We have promised to tell you more news as we were made aware of it, but as the news is all bad & makes dear Mama & I look like the control-freaks & friggin’ liars we we’ve decided to reneg on our promise (God changes his mind!) & instead tell you the only thing that can truly build you up – the Word! Yes, you heard our Hubby! No newspapers, no TVs, or Internet access is allowed, but you lucky little doggies get to slurp up the vomited insanity of Mama’s & my propaganda & read endless pages of make-you-wanna-gag-same-old-drivel prophecies about how our Hubby’s going to help us get a great victory.

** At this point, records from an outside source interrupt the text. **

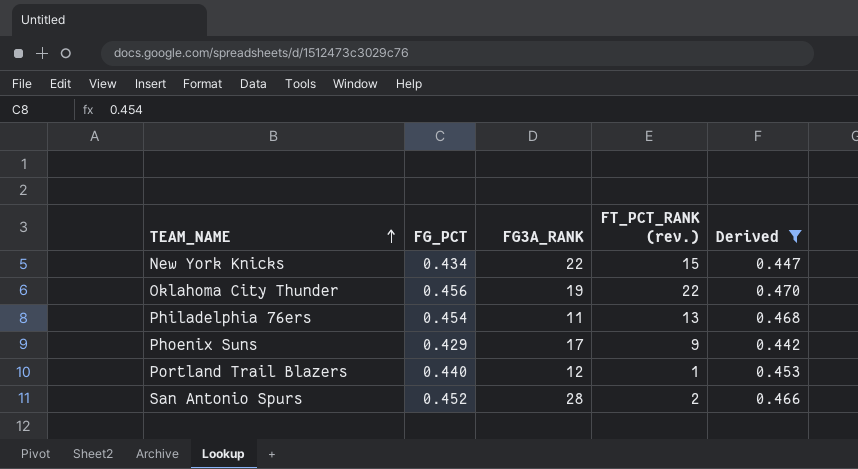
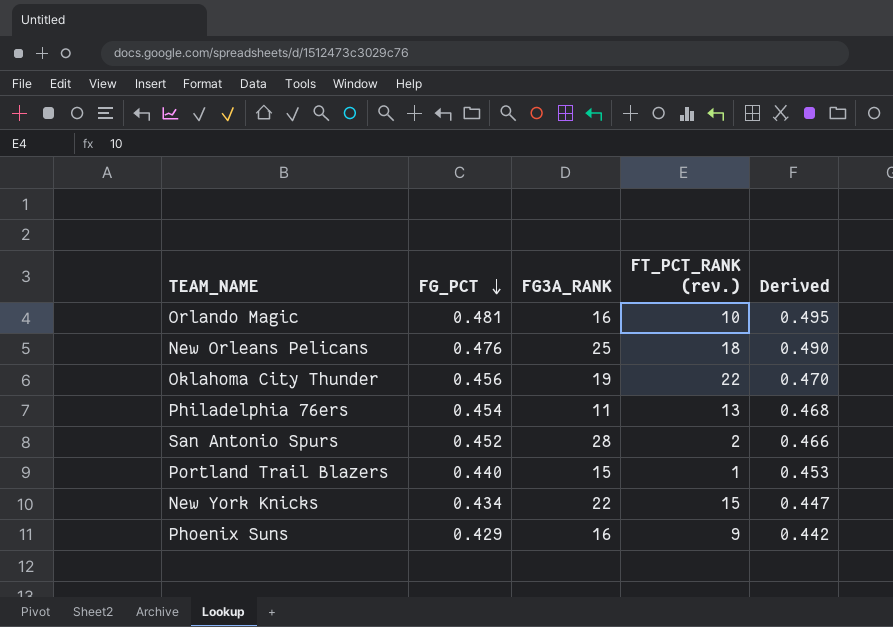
filter: Derived <= 0.470 -> none
row order: TEAM_NAME ascending -> FG_PCT descending
Portland Trail Blazers | FG3A_RANK: 12 -> 15
Phoenix Suns | FG3A_RANK: 17 -> 16

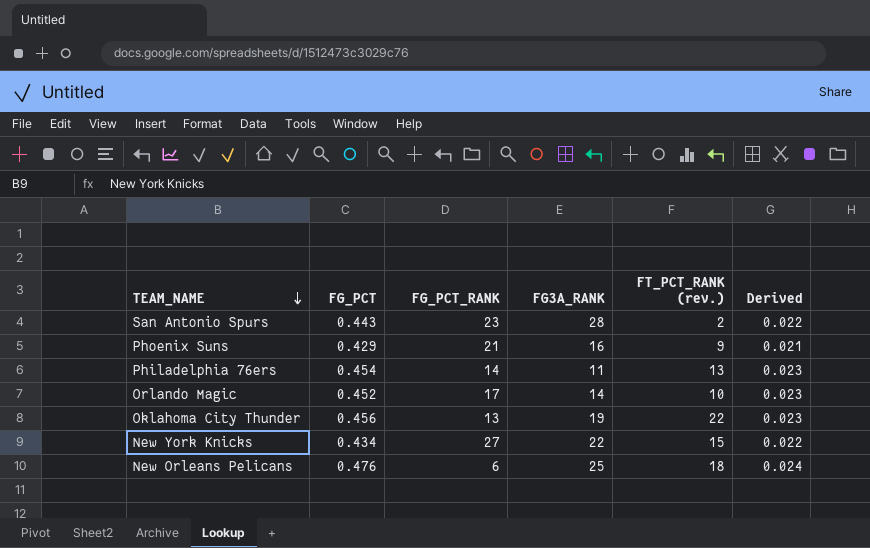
row order: FG_PCT descending -> TEAM_NAME descending
column FG_PCT_RANK | position: none -> 3
column Derived | formula: [FG_PCT] * 1.03 -> [FG_PCT] * 0.05
row Portland Trail Blazers: 0.440 | 15 | 1 | 0.453 -> none
San Antonio Spurs | FG_PCT: 0.452 -> 0.443
Orlando Magic | FG_PCT: 0.481 -> 0.452
Orlando Magic | FG3A_RANK: 16 -> 14

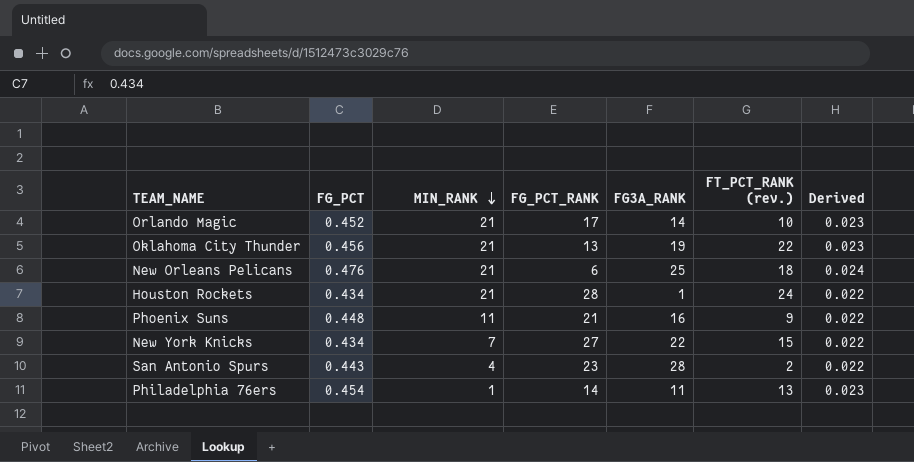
row order: TEAM_NAME descending -> MIN_RANK descending
column MIN_RANK | position: none -> 3
row Houston Rockets: none -> 0.434 | 21 | 28 | 1 | 24 | 0.022
Phoenix Suns | FG_PCT: 0.429 -> 0.448
Phoenix Suns | Derived: 0.021 -> 0.022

Sound exciting? You bet it is!

You’re already heard the prophecies about how we’re going to be a Great Financial Power in the World, right? Weren’t those prophecies great? Don’t you enjoy your new lives of prosperity & ease? Rags to Riches, right? I’ll tell you one thing for sure, Mama & I certainly enjoy our mansion & just laying around on beds of ease with our wall-sized flat TV screens. We have all your hard-earned tithes exchanged into gold coins & decorating the walls of our living room. We hope you are enjoying the same.

You’ve also heard the prophecies about how our Hubby came back in 1993. Isn’t it great living in the Millennium? Bet you never thought it would be like this, huh? Living in mansions ruling over the world with rods of iron & blasting our enemies with lighting bolts out of our fingertips. Have you blasted anyone lately? Remember, always set your fingers on “stun” cause we want these Earth-idiots to still be alive to grovel, right? I’m practicing right now with my TV clicker, changing channels. Click! Click! Click! Wow! Such raw naked power at my fingertips.

Now we’re sure you’ll be inspired by these newest, straight-off-the-griddle prophecies to us the Bride, by our Hubby.

Hubby speaking: “My dear ones, my Family, my Endtime brides, great is your reward! Stay on the wall! Truly you will vanquish the world!” EOM from Hubby.

Wasn’t that inspiring? More to come!